Five Ways Out
There Are Solutions To The Corporate Welfare Mess--But Who Goes First?
What's a mayor to do?
A major employer wants to expand or build anew. Rather than simply doing so, the corporation stirs up a bidding war to see which city and state will pony up the most cash, loans and tax breaks in the form of economic incentives. If you're the mayor and the facility means jobs and income for your town, do you play hardball and risk losing the plant and the jobs? Or do you give in and hand out tax money, only to face a never-ending string of similar demands from others?
Right now it's not much of a debate: the mayors cave.
The eagerness with which many states and cities routinely cancel taxes and distribute free services and grants to corporations puts enormous pressure on every other public official to do the same--even those who don't want to.

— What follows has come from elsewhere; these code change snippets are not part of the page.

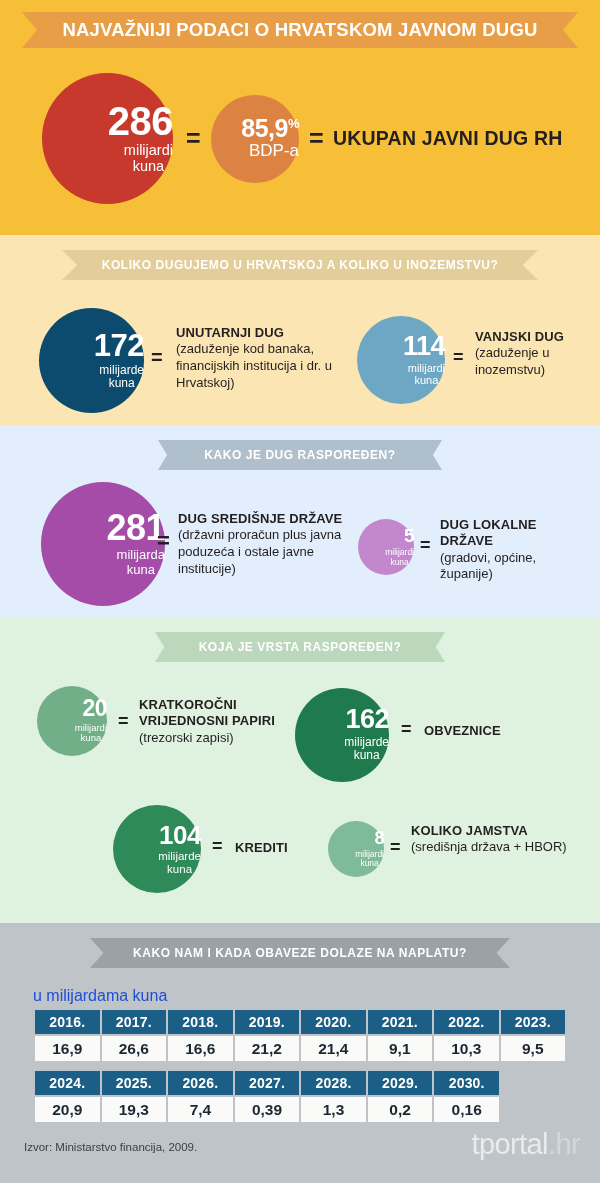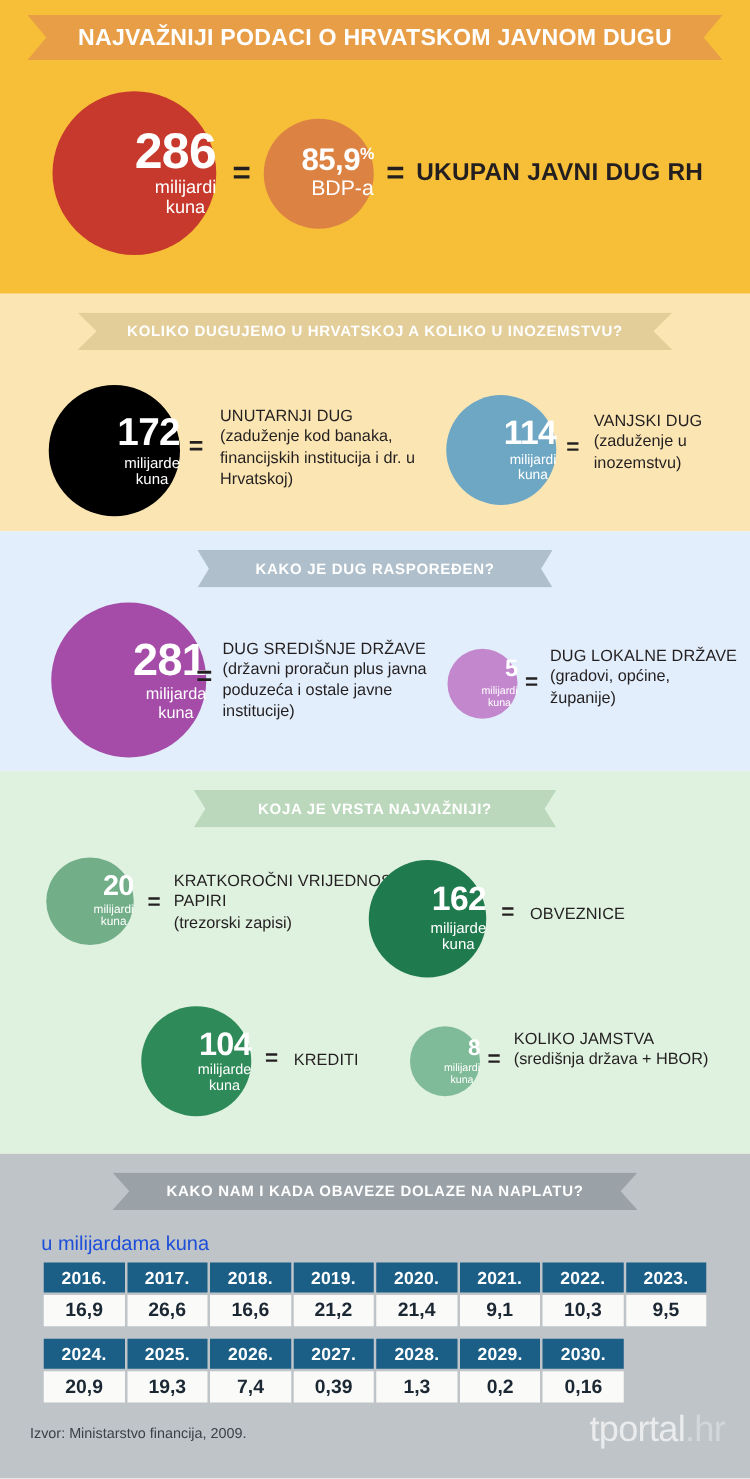--- a/index.html
+++ b/index.html
@@ -115,7 +115,7 @@
   
   #circle-172 {
     left: 39px; top: 308px; width: 105px; height: 105px;
-    background: #000000;
+    background: #0c4a6e;
   }
   #circle-172 .big { font-size: 31px; }
   #circle-172 .sub { font-size: 12px; }

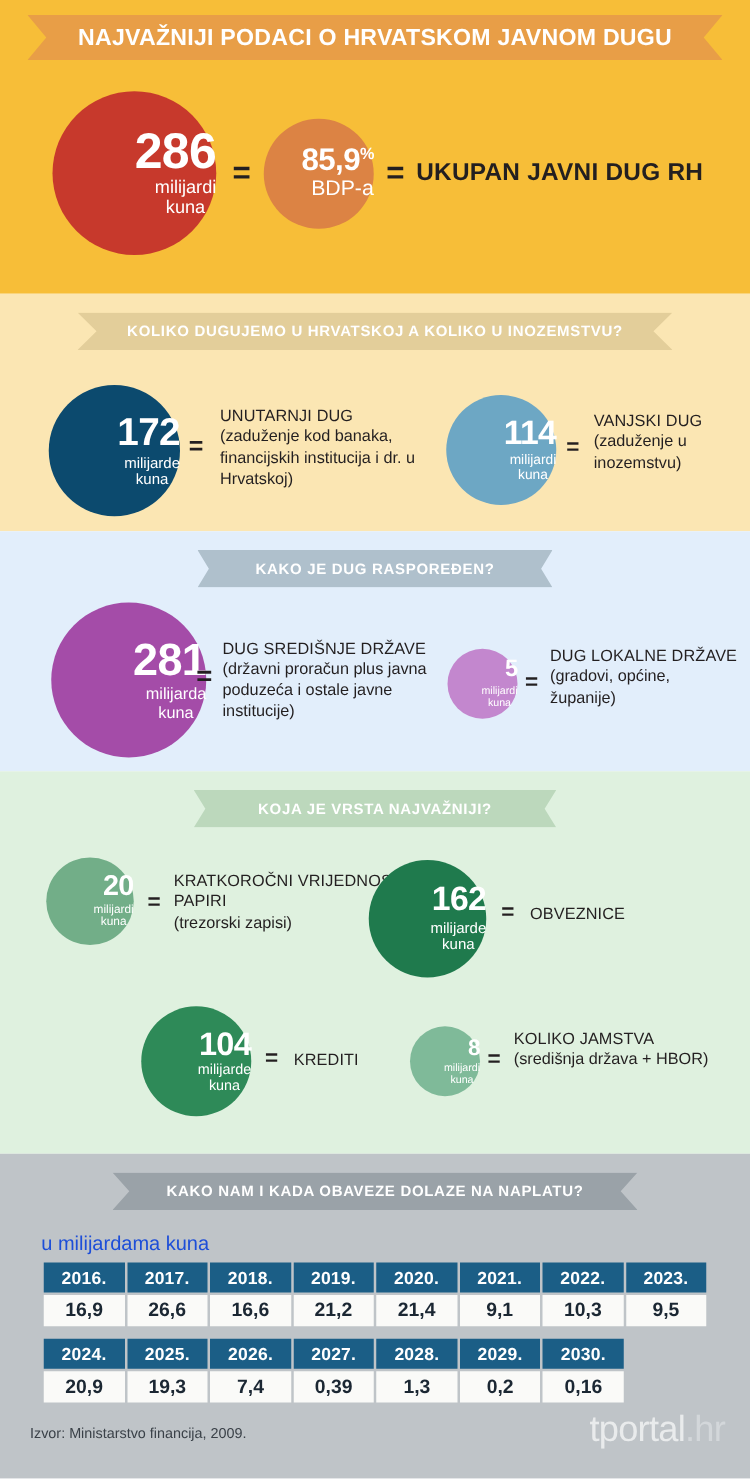--- a/index.html
+++ b/index.html
@@ -82,7 +82,7 @@
 
   
   .label { position: absolute; color: #231f20; }
-  .label .hd { font-weight: normal; font-size: 13px; line-height: 1.25; letter-spacing: .1px; }
+  .label .hd { font-weight: bold; font-size: 13px; line-height: 1.25; letter-spacing: .1px; }
   .label .bd { font-size: 13px; line-height: 1.3; }
 
   

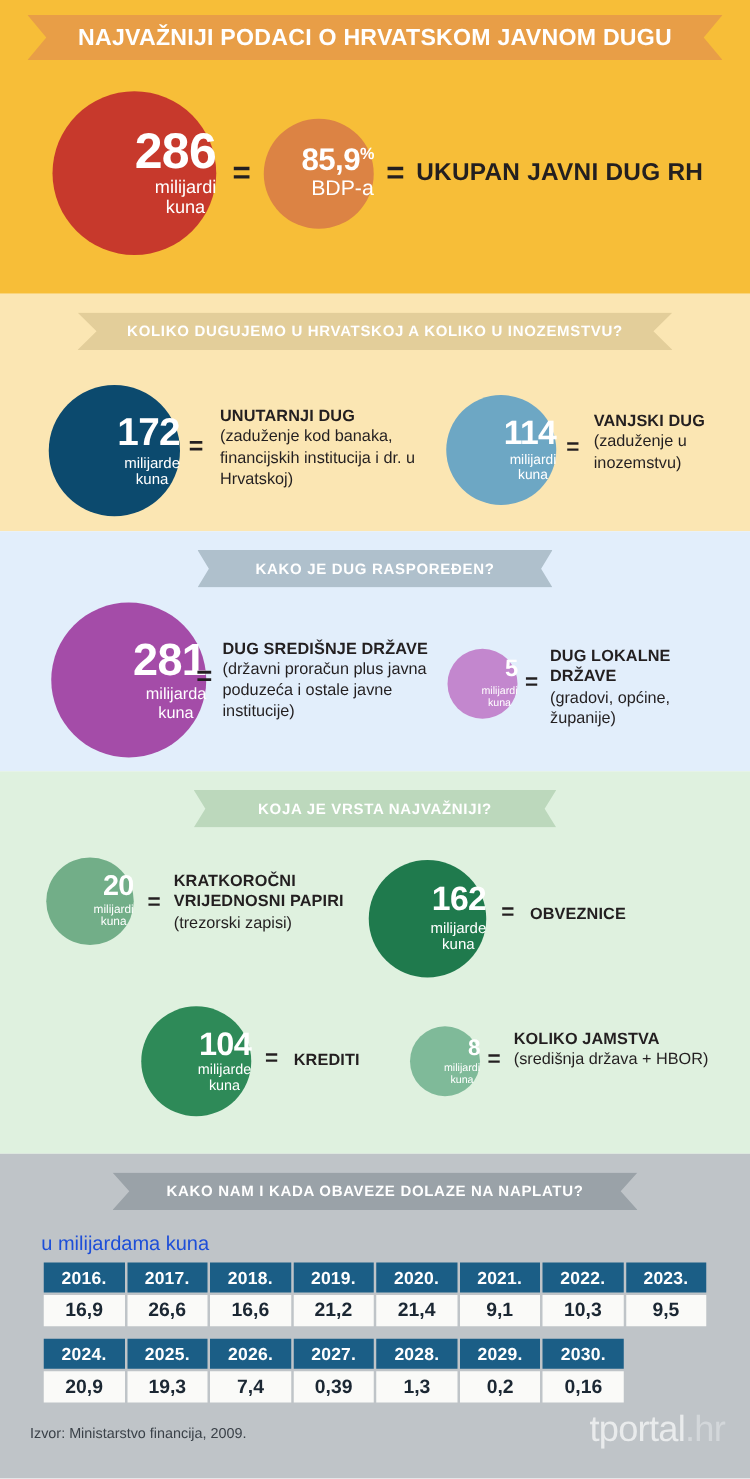--- a/index.html
+++ b/index.html
@@ -321,7 +321,7 @@
 
   <div class="section" id="sec-type"></div>
 
-  <div class="ribbon notch-both" id="ribbon-type">KOJA JE VRSTA NAJVAŽNIJI?</div>
+  <div class="ribbon notch-both" id="ribbon-type">KOJA JE VRSTA RASPOREĐEN?</div>
 
   <div class="circle" id="circle-20">
     <span class="big">20</span>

TIME has found many public officials deeply upset at the ultimate cost of the giveaways to their communities. Inevitably, tax rebates to a selected few lead to higher taxes for others and to cutbacks in essential services.
Can anything be done to stop the inequities? Absolutely.
But first, forget about cooperative agreements among states to stop the war of incentives. They've been tried, and they don't work. In October 1991, New York City, New York State, New Jersey and Connecticut agreed that a series of costly bidding wars to attract corporations was ruinous for all concerned. The four governments signed what was described as a nonaggression pact. Less than a year later, the truce was in tatters. New Jersey fired the first shot; among its targets was the New York Mercantile Exchange, which it tried to entice across the Hudson to Jersey City. Piqued New York City officials groused that because of New Jersey's wooing, the city was forced to come up with an extra $30 million to keep the exchange in Manhattan.
Next, in January 1994, New Jersey's newly elected Governor, Christine Todd Whitman, and New York's new mayor, Rudolph Giuliani, both Republicans, promised to end the border war. "We're not interested in stealing from each other," Whitman said.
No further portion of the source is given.